--- SOURCE MATERIAL ---
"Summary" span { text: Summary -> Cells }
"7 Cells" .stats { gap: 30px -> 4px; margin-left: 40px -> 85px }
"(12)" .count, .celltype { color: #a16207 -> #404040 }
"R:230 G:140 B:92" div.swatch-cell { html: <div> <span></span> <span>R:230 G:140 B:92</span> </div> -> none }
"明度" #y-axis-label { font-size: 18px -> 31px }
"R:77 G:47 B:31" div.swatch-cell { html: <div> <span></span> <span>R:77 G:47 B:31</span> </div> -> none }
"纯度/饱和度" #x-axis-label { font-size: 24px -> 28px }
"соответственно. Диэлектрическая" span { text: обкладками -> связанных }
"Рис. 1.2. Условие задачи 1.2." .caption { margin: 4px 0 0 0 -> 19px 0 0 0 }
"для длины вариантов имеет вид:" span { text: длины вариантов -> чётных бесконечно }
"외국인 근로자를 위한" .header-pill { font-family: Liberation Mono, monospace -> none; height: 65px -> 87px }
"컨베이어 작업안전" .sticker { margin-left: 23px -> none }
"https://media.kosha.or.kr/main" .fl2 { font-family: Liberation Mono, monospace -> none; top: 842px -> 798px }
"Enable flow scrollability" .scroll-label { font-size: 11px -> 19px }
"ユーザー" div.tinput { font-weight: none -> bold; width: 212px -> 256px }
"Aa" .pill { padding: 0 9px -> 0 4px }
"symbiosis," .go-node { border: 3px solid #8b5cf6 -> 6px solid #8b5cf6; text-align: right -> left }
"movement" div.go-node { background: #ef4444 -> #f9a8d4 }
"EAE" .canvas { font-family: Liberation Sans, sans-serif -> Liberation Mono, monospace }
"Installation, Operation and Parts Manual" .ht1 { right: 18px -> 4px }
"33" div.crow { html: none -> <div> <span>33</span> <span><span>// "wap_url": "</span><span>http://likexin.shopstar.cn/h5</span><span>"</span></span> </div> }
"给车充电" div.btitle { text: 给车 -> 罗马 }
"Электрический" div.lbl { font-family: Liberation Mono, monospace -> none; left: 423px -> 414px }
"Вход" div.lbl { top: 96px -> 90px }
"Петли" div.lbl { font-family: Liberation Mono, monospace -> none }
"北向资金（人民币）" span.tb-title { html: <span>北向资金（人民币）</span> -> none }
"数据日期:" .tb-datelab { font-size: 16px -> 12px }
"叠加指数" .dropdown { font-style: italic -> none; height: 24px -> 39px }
---
Could you give the records again, exactly as they appear?

WRITTEN REPLY —
"Summary" span { text: Summary -> Cells }
"7 Cells" .stats { gap: 30px -> 4px; margin-left: 40px -> 85px }
"(12)" .count, .celltype { color: #a16207 -> #404040 }
"R:230 G:140 B:92" div.swatch-cell { html: <div> <span></span> <span>R:230 G:140 B:92</span> </div> -> none }
"明度" #y-axis-label { font-size: 18px -> 31px }
"R:77 G:47 B:31" div.swatch-cell { html: <div> <span></span> <span>R:77 G:47 B:31</span> </div> -> none }
"纯度/饱和度" #x-axis-label { font-size: 24px -> 28px }
"соответственно. Диэлектрическая" span { text: обкладками -> связанных }
"Рис. 1.2. Условие задачи 1.2." .caption { margin: 4px 0 0 0 -> 19px 0 0 0 }
"для длины вариантов имеет вид:" span { text: длины вариантов -> чётных бесконечно }
"외국인 근로자를 위한" .header-pill { font-family: Liberation Mono, monospace -> none; height: 65px -> 87px }
"컨베이어 작업안전" .sticker { margin-left: 23px -> none }
"https://media.kosha.or.kr/main" .fl2 { font-family: Liberation Mono, monospace -> none; top: 842px -> 798px }
"Enable flow scrollability" .scroll-label { font-size: 11px -> 19px }
"ユーザー" div.tinput { font-weight: none -> bold; width: 212px -> 256px }
"Aa" .pill { padding: 0 9px -> 0 4px }
"symbiosis," .go-node { border: 3px solid #8b5cf6 -> 6px solid #8b5cf6; text-align: right -> left }
"movement" div.go-node { background: #ef4444 -> #f9a8d4 }
"EAE" .canvas { font-family: Liberation Sans, sans-serif -> Liberation Mono, monospace }
"Installation, Operation and Parts Manual" .ht1 { right: 18px -> 4px }
"33" div.crow { html: none -> <div> <span>33</span> <span><span>// "wap_url": "</span><span>http://likexin.shopstar.cn/h5</span><span>"</span></span> </div> }
"给车充电" div.btitle { text: 给车 -> 罗马 }
"Электрический" div.lbl { font-family: Liberation Mono, monospace -> none; left: 423px -> 414px }
"Вход" div.lbl { top: 96px -> 90px }
"Петли" div.lbl { font-family: Liberation Mono, monospace -> none }
"北向资金（人民币）" span.tb-title { html: <span>北向资金（人民币）</span> -> none }
"数据日期:" .tb-datelab { font-size: 16px -> 12px }
"叠加指数" .dropdown { font-style: italic -> none; height: 24px -> 39px }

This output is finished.